Я писал Демидова в русском костюме, скачущего через снежный лес на лихом коне. Недоделал, конечно, бросил, но непременно возьмусь еще. Натура-то какая, и с годами такие люди обычно становятся только лучше.

В 1827 году скончался Андрей Яковлевич Италийский. Спокойно отошел, незаметно. Вошел в свой собственный кабинет, сел за стол перебирать бумаги, да и помер. Никто ничего не успел понять. Секретарь вышел на секунду по какой-то надобности, а вернулся…

Я видел его мертвым, но на похороны не пошел. Тяжело. Италийский — эпоха. Друг Фонвизина, лично знавший императрицу Екатерину и Вольтера… В Италии он объединял нас, русских, привечая новичков и оказывая всяческое покровительство всем, кто в нем нуждался.

Вскоре после смерти Италийского вернулся в Рим Кипренский. Но ему были не рады. Он снял мастерскую. Что-то писал, с кем-то общался. Захаживал и ко мне в мастерскую, сидел… не выгонишь же. Но это уже был совсем другой человек… конченый, что ли. Я не рвался общаться с Орестом, но и не гнал его от себя, то и дело, вспоминая наши прежние приятельские отношения и искренне жалея невозвратного. Не стремился сойтись и с навязывавшим свою дружбу Александром Ивановым. Последний хотел от меня задушевных разговоров, искренней дружбы, взаимных уроков мастерства. Мне же было совсем не до этого. Как сказал когда-то великий Торвальдсен: «Чем болтать всякий вздор, возьми глину и работай». Нехорошо, конечно, с сыном моего любимого учителя, но да все так закрутилось… Александр обижался и уходил.

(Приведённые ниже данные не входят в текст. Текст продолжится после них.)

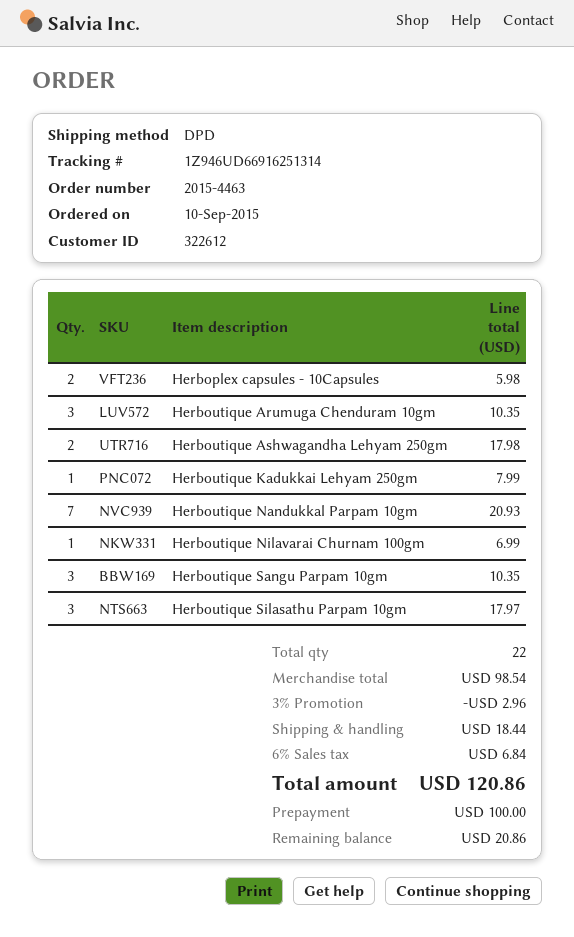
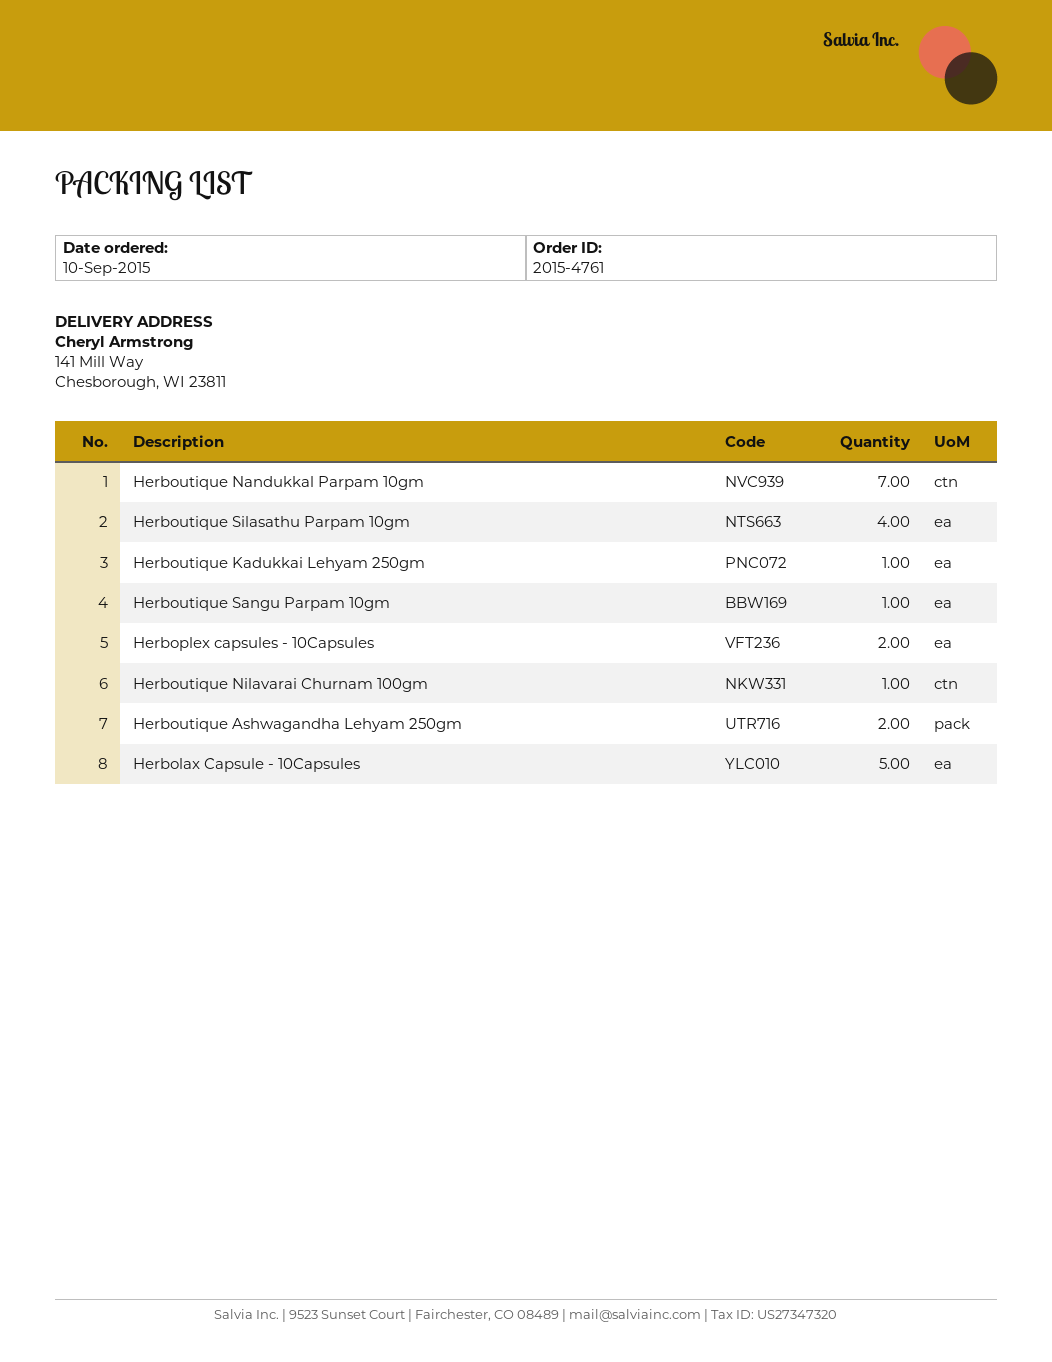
order number: 2015-4463 -> 2015-4761
Herboutique Arumuga Chenduram 10gm: 3 -> none
Herboutique Sangu Parpam 10gm: 3 -> 1
Herboutique Silasathu Parpam 10gm: 3 -> 4
Herbolax Capsule - 10Capsules: none -> 5

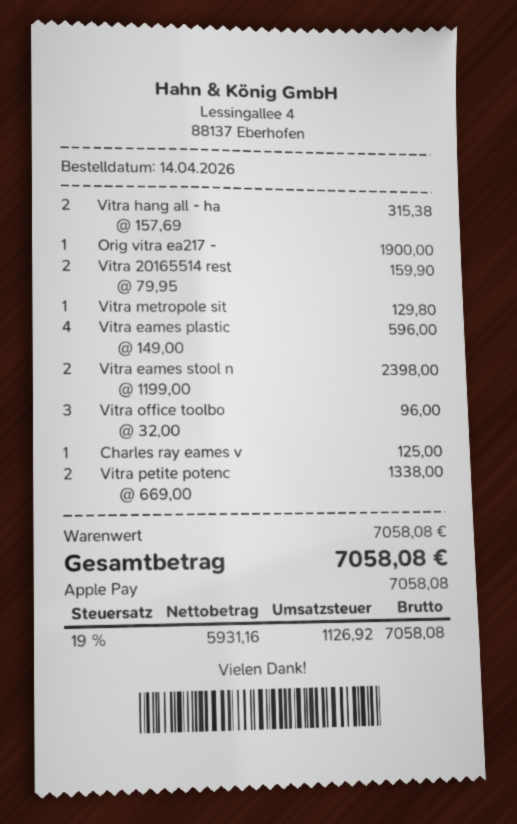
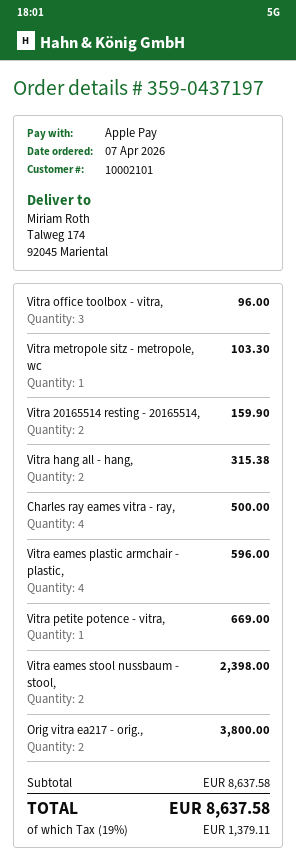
order date: 2026-04-14 -> 2026-04-07
Orig vitra ea217 -: 1 for 1900.00 -> 2 for 3800.00
Vitra metropole sit: 1 for 129.80 -> 1 for 103.30
Charles ray eames v: 1 for 125.00 -> 4 for 500.00
Vitra petite potenc: 2 for 1338.00 -> 1 for 669.00
subtotal: 7058.08 -> 8637.58
tax: 19% = 1126.92 -> 19% = 1379.11
total: 7058.08 -> 8637.58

— Твой брат говорил, что потом он будто бы бродил по городу, точно помешанный, совсем запустил себя, — попробовал вставить словечко я. О том, что я сошелся с Александром Павловичем, я рассказал Карлу после первой же нашей встречи, и он воспринял известие благосклонно, заметив, что рано или поздно мы бы все равно сошлись на том или ином проекте. Так почему бы и не сейчас?

— Иванов — великое чудо. Фантазер, мечтатель, возможно, немного юродивый. Носился с проектом «Золотого века», когда все художники объединятся в счастливое сообщество друзей и единомышленников. Идея, безусловно, хороша, но это идея-девственница, идея-святая. Мы же грязны и грешны. Вот я, к примеру, люблю тебя, Петя, люблю брата Сашку, еще человек десять. А дальше-то как? Остальных-то куда? С нерупопожатыми? Кто кляузы творит и гадит, куда его ни приставь? Ведь эти тоже потянутся в золотой-то век. Они тоже чьи-то друзья, родственники. И получается, что либо не принимать в друзья, коли не друг всех друзей, либо принимать, но тогда мы опять же будем иметь шипящий змеюшник, где каждый другого норовит покусать. Но при чем тут золотой век?